Müzelere ağıt haftası

Müzeler personel ve bütçe sıkıntısı nedeniyle zor günler yaşarken, Kültür ve Turizm Bakanlığı, kadro ve bütçe ile sorunları çözmek yerine, "özel sektöre" ve "sponsor"lara sığınıyor.

Paylaş
23. Müzeler Haftası, bütün yurtta tören ve etkinliklerle kutlanıyor, ancak kutlamalara "sevinç" değil, sorunların getirdiği "mutsuzluk" havası hakim. Müzeler, başta personel ve bütçe olmak üzere pek çok sorunla boğuşurken, yetkililer "özel sektör" ve "sponsorluk"tan dem vuruyor, Kamu Yönetimi Temel Kanunu ve "turizm" merkezli bir tarih anlayışı için zemin hazırlamaya çalışıyor. Müzeler Haftası nedeniyle düzenlenen etkinliklerde, müze yetkilileri sorunlarından söz etmeyi, "resmi erkan" ise "bürokrasi eleştiri yapmayı" ve "özel sektörü çağırmayı" yeğlediler.

Kapatma kaçınılmaz Kültür ve Turizm Bakanlığı Kültür Varlıkları ve Müzeler Genel Müdürü Nadir Avcı, 23. Müzeler Haftası nedeniyel Göreme Açıkhava Müzesi'nde düzenlenen törende, "Pek çok müzenin ziyarete kapatılması kaçınılmaz olmuştur" dedi. Avcı, bunun nedeni olarak da; "kısıtlı bütçe ve personel nedeniyle araştırma, yayın, sergileme, belgeleme, restorasyon ve koruma çalışmaları arzulanan düzeyde yapılamaması", "yetersiz sergileme olanakları", "onarım bekleyen müze yapıları", "güvenlik sorunları ve uzman personel ihtiyacı" gibi sorunları sıraladı.

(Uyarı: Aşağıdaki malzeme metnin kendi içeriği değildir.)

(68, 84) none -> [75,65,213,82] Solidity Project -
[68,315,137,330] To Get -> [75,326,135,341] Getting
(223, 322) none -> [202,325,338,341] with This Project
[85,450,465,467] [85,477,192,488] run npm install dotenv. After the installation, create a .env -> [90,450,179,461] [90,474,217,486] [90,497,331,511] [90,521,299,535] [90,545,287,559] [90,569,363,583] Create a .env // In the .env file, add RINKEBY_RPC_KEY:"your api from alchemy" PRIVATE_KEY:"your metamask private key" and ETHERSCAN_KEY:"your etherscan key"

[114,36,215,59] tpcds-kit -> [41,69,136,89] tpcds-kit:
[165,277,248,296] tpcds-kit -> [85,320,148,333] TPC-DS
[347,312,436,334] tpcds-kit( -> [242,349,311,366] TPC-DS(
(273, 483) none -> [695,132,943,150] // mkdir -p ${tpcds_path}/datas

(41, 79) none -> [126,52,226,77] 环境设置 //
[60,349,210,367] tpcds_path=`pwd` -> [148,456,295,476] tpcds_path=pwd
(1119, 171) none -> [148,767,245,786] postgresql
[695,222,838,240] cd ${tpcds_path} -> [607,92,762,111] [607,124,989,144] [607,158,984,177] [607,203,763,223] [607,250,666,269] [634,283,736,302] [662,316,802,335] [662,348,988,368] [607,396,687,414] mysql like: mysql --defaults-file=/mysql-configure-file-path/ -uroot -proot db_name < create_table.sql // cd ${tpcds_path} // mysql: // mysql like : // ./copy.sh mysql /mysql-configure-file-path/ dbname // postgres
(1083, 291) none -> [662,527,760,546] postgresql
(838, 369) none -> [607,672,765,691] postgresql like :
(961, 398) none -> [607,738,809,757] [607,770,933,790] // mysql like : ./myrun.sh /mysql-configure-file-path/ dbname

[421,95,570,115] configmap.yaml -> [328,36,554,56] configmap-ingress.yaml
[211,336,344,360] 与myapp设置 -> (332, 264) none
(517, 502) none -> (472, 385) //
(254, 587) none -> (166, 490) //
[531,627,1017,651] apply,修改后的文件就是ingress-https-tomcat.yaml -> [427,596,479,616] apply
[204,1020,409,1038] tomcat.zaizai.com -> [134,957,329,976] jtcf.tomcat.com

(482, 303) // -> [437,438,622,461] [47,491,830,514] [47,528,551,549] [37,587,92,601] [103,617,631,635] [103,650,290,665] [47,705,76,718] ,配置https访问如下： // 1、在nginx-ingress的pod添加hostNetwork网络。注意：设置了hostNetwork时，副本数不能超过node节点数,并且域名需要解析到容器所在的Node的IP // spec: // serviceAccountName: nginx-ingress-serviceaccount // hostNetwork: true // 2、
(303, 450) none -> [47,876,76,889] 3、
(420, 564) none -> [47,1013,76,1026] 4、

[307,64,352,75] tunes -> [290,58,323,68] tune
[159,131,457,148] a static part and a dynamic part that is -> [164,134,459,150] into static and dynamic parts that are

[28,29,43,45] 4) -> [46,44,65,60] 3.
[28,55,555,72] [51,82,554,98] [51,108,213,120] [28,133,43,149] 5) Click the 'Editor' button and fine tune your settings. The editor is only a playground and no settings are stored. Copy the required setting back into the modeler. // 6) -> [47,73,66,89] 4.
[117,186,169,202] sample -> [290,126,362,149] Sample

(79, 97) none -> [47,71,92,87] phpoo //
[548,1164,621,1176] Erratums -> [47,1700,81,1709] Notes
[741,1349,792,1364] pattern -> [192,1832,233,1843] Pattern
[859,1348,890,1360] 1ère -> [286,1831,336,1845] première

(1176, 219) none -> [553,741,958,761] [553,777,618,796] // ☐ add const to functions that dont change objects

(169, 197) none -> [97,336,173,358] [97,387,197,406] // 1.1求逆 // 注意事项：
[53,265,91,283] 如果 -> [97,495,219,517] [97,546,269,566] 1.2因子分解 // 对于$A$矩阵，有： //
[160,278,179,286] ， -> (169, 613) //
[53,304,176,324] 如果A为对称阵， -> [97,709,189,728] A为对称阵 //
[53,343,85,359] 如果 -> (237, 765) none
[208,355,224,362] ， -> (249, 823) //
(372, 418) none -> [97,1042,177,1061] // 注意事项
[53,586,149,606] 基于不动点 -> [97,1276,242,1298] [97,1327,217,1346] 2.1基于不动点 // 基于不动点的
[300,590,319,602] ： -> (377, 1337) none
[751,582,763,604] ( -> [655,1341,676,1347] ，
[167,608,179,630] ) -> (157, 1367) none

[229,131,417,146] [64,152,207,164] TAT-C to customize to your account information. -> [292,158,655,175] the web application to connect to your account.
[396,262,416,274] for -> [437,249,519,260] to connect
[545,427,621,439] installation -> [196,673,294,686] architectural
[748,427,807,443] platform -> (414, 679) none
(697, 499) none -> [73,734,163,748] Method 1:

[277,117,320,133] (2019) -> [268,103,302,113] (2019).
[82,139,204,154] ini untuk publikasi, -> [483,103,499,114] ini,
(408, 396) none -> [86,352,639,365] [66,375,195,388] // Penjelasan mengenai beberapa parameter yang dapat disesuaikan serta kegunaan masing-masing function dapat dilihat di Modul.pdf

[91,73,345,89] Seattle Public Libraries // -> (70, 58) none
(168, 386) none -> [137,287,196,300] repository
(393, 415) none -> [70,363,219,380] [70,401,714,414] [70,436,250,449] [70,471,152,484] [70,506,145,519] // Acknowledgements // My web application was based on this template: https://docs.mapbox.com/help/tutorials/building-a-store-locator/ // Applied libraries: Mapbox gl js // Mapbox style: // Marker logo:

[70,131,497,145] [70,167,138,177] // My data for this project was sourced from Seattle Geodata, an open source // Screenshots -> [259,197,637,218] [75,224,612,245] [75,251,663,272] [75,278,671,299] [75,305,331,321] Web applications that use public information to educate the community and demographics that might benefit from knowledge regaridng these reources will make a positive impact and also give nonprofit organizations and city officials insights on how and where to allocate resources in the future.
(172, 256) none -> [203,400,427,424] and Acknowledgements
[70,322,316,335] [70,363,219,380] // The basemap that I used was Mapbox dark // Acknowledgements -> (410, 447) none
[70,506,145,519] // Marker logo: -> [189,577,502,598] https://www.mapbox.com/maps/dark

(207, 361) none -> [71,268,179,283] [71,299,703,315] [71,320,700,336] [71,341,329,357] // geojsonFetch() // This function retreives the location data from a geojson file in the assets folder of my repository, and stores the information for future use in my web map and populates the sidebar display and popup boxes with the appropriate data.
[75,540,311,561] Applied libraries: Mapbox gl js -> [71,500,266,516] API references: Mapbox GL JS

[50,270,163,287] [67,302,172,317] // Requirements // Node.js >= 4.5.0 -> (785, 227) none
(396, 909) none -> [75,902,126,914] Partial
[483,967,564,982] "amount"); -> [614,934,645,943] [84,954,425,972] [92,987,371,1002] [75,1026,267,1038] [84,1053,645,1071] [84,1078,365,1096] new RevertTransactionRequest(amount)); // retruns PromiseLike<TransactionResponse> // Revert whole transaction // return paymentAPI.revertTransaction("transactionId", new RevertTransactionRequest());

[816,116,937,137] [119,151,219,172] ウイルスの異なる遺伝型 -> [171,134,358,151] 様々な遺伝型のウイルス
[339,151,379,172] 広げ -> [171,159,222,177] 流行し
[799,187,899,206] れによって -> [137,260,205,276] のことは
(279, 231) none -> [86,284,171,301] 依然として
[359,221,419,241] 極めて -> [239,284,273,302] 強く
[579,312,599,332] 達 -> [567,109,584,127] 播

Müzemiz bile yok Denizli Müze Müdürü Hüseyin Baysal da, Mimarlar Odası'nda düzenlenen ''Denizli'deki Müzeciliğin Gelişimi ve Yeni Müze Gereksinimi'' konulu konferansta, "Çıkarılan eserleri sergileyecek müzemiz bile yok" diye konuştu. Dünyanın sayılı antik kentleri arasında gösterilen Laodikya ve Hierapolis'te, kazı çalışmalarının devam ettiğini, ancak Denizli'de buralardan çıkarılan eserlerin sergilenebileceği bir müzenin bulunmadığını vurgulayan Baysal, şöyle devam etti: "Müze için hazırladığımız projeyi Denizli Belediye Meclisi'ne sunduk. 5 defa görüşülmesine rağmen, Belediye Meclisi'nden geçmedi. Denizli'de, Laodikya ve Hierapolis kazılarından çıkan eserleri koruyacak ve sergileyecek müzemiz yok". Mimarlar Odası Şube Başkanı Süleyman Boz da, kazılardan çıkan eserlerin kışın yağmur ve kar, yazın ise güneş altına bırakılarak ''kaderine terk edildiğini'' söyledi.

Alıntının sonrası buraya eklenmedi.